Diarrheal disease is the leading cause of malnutrition and the second leading cause of death in children younger than five. The World Health Organization suggests that a " significant proportion of diarrheal disease can be prevented through safe drinking-water and adequate sanitation and hygiene." Preventing diarrheal disease could, in turn, help avert some 860,000 child deaths a year caused by undernutrition.

At WHP, we don't work directly on the problem of lack of adequate sanitation but we treat the health consequences that result from it. We know, because we see it, that when the basic needs for sanitation and safe water go unmet, young children struggle to survive. We know the work of the many terrific organizations working on water, sanitation, and hygiene is essential to our work to save lives in underserved communities.

At WHP, we work to bring basic healthcare within a walkable distance, including often lifesaving care for young children with diarrheal disease. Our work is focused on building healthcare social franchises, which are networks of healthcare providers such as doctors, nurses, midwives, community health workers, and local pharmacists that work together as a referral networks and through telemedicine connections to bring higher level care to underserved communities.

Through these networks, we run community education campaigns to teach families as well as healthcare workers about the importance of fast diagnosis and treatment for young children with diarrhea. Our goal is to help mothers and healthcare workers in rural and remote villages understand that for a young child diarrhea can be life-threatening.

In these campaigns as well as in our clinics, WHP's network providers are focused on the timely treatment of diarrhea with dispersible zinc and low osmolarity oral rehydration salts (ORS). This approach has shown some great results:

•Over a two and half year period, we saw a 50% reduction in the incidence of diarrheal disease.
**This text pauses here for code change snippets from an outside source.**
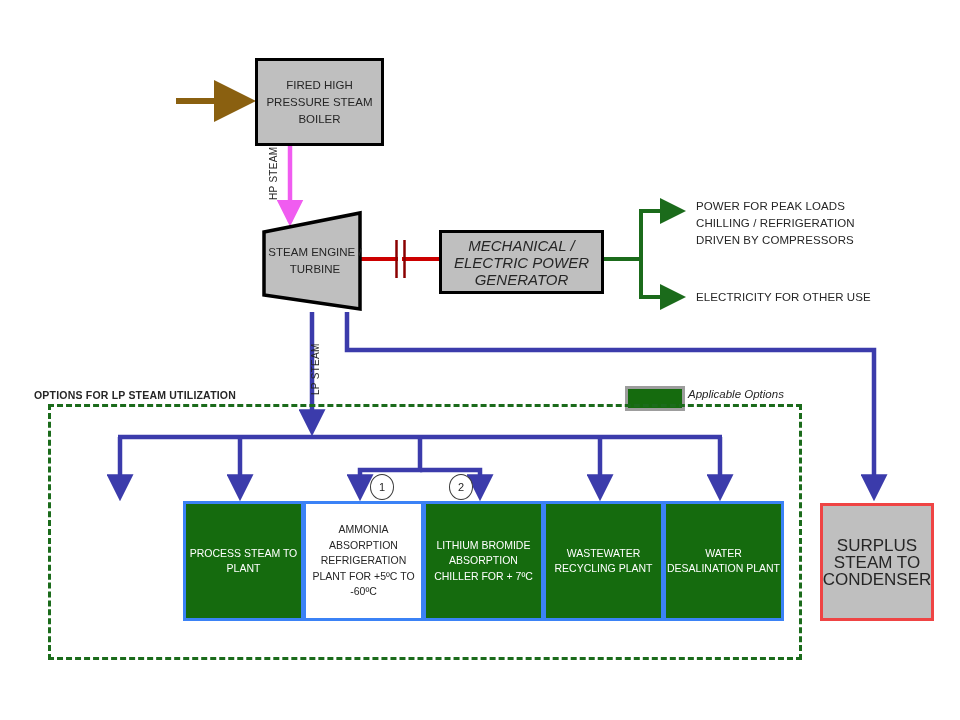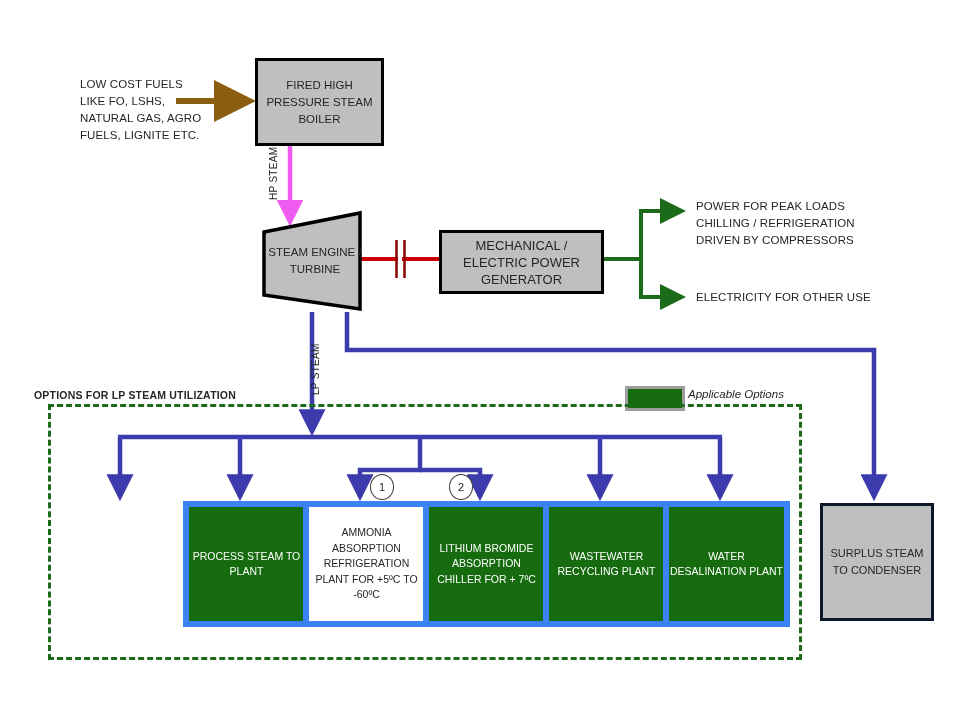--- a/index.html
+++ b/index.html
@@ -14,42 +14,42 @@
   .boiler{
     position:absolute;left:255px;top:58px;width:123px;height:82px;
     background:#bfbfbf;border:3px solid #000000;
     display:flex;align-items:center;justify-content:center;text-align:center;
     font-size:11.5px;line-height:17px;color:#262626;
   }
   .generator{
     position:absolute;left:439px;top:230px;width:159px;height:58px;
     background:#bfbfbf;border:3px solid #000000;
     display:flex;align-items:center;justify-content:center;text-align:center;
-    font-size:13px;line-height:17px;color:#262626;
+    font-size:15px;line-height:17px;color:#262626;font-style:italic;
   }
   .surplus{
     position:absolute;left:820px;top:503px;width:108px;height:112px;
-    background:#bfbfbf;border:3px solid #0f172a;
-    display:flex;align-items:center;justify-content:center;text-align:center;
-    font-size:11px;line-height:17px;color:#262626;
+    background:#bfbfbf;border:3px solid #ef4444;
+    display:flex;align-items:center;justify-content:center;text-align:center;
+    font-size:17px;line-height:17px;color:#262626;
   }
   .turbine{
     position:absolute;left:262px;top:210px;width:104px;height:102px;
   }
   .turbine .label{
     position:absolute;left:0;top:0;width:100px;height:102px;
     display:flex;align-items:center;justify-content:center;text-align:center;
     font-size:11.5px;line-height:17px;color:#262626;
     padding-left:6px;box-sizing:border-box;
   }
 
   
   .optbox{
     position:absolute;top:501px;width:115px;height:114px;
-    border:6px solid #3b82f6;
+    border:3px solid #3b82f6;
     display:flex;align-items:center;justify-content:center;text-align:center;
     font-size:10.5px;line-height:15.5px;
   }
   .optbox.green{background:#156b0e;color:#ffffff;}
   .optbox.white{background:#ffffff;color:#262626;}
 
   
   .dashbox{
     position:absolute;left:48px;top:404px;width:748px;height:250px;
     border:3px dashed #1b6b1b;
@@ -121,24 +121,20 @@
 
     <line x1="120" y1="437" x2="120" y2="495" stroke="#3b3bab" stroke-width="4.5" marker-end="url(#ar-blue)"></line>
     <line x1="240" y1="437" x2="240" y2="495" stroke="#3b3bab" stroke-width="4.5" marker-end="url(#ar-blue)"></line>
     <line x1="600" y1="437" x2="600" y2="495" stroke="#3b3bab" stroke-width="4.5" marker-end="url(#ar-blue)"></line>
     <line x1="720" y1="437" x2="720" y2="495" stroke="#3b3bab" stroke-width="4.5" marker-end="url(#ar-blue)"></line>
 
     <path d="M420,437 L420,470 L360,470 L360,495" fill="none" stroke="#3b3bab" stroke-width="4.5" marker-end="url(#ar-blue)"></path>
     <path d="M420,470 L480,470 L480,495" fill="none" stroke="#3b3bab" stroke-width="4.5" marker-end="url(#ar-blue)"></path>
   </svg>
 
-  <div class="txt" style="left:80px;top:76px;width:170px;">LOW COST  FUELS
-LIKE FO, LSHS,
-NATURAL  GAS, AGRO
-FUELS, LIGNITE  ETC.</div>
 
   <div class="boiler">
     <span>FIRED HIGH
 PRESSURE
 STEAM  BOILER</span>
   </div>
 
   <div class="rot" style="left:268px;top:200px;">HP STEAM</div>
 
   <div class="turbine">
•Our program has seen a 20% reduction in the duration of diarrhea in children younger than five as a result of appropriate, consistent treatment.

•We have lowered the out-of-pockets expenses for a family treating diarrheal disease by 25% by eliminating unnecessary care.
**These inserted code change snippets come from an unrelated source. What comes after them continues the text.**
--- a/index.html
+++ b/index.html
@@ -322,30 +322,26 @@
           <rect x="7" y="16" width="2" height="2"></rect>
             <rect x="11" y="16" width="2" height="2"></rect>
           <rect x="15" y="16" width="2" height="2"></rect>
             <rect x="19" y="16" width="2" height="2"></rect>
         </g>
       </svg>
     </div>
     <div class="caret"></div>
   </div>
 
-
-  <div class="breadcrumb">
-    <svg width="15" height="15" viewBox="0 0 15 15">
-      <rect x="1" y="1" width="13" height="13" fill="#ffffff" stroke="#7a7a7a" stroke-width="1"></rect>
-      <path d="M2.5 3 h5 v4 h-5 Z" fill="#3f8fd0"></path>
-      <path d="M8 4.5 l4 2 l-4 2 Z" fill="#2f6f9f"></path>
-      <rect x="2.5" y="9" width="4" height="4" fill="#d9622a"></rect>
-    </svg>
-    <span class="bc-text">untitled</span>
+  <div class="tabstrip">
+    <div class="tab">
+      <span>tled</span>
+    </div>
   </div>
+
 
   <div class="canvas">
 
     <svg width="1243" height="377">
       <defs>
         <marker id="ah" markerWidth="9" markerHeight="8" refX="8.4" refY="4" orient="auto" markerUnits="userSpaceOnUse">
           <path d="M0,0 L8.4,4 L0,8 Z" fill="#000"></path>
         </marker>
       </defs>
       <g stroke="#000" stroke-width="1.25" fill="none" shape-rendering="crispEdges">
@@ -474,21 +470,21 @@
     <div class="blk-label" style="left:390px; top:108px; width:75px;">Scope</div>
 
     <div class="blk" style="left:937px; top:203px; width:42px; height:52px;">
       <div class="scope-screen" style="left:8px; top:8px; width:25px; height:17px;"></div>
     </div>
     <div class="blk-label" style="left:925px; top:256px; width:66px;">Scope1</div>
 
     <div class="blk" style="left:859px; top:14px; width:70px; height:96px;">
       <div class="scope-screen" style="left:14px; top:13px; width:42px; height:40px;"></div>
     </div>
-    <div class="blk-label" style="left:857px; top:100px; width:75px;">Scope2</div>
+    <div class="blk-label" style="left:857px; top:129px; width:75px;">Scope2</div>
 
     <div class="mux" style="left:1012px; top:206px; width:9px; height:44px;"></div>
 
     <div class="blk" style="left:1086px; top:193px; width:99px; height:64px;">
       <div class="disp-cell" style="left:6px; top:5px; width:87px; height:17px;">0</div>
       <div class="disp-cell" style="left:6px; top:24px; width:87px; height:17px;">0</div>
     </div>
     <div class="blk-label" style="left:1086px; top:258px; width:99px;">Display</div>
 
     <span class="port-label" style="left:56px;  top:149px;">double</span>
When compared to local healthcare providers outside of the WHP network, WHP Sky providers are significantly more likely to talk to patients about the importance of handwashing, nutritious foods, and fluids in caring for young children. We know these are important steps forward in fostering the growth of young children and in saving their lives.

We are continuing to educate the families we work with and our network providers about the importance of fast diagnosis and treatment of pneumonia and diarrhea for young children. Although we are committed to working in underserved communities to treat these life threatening medical conditions, the ultimate goal would be that such treatment is not needed because preventative measures have found effective traction.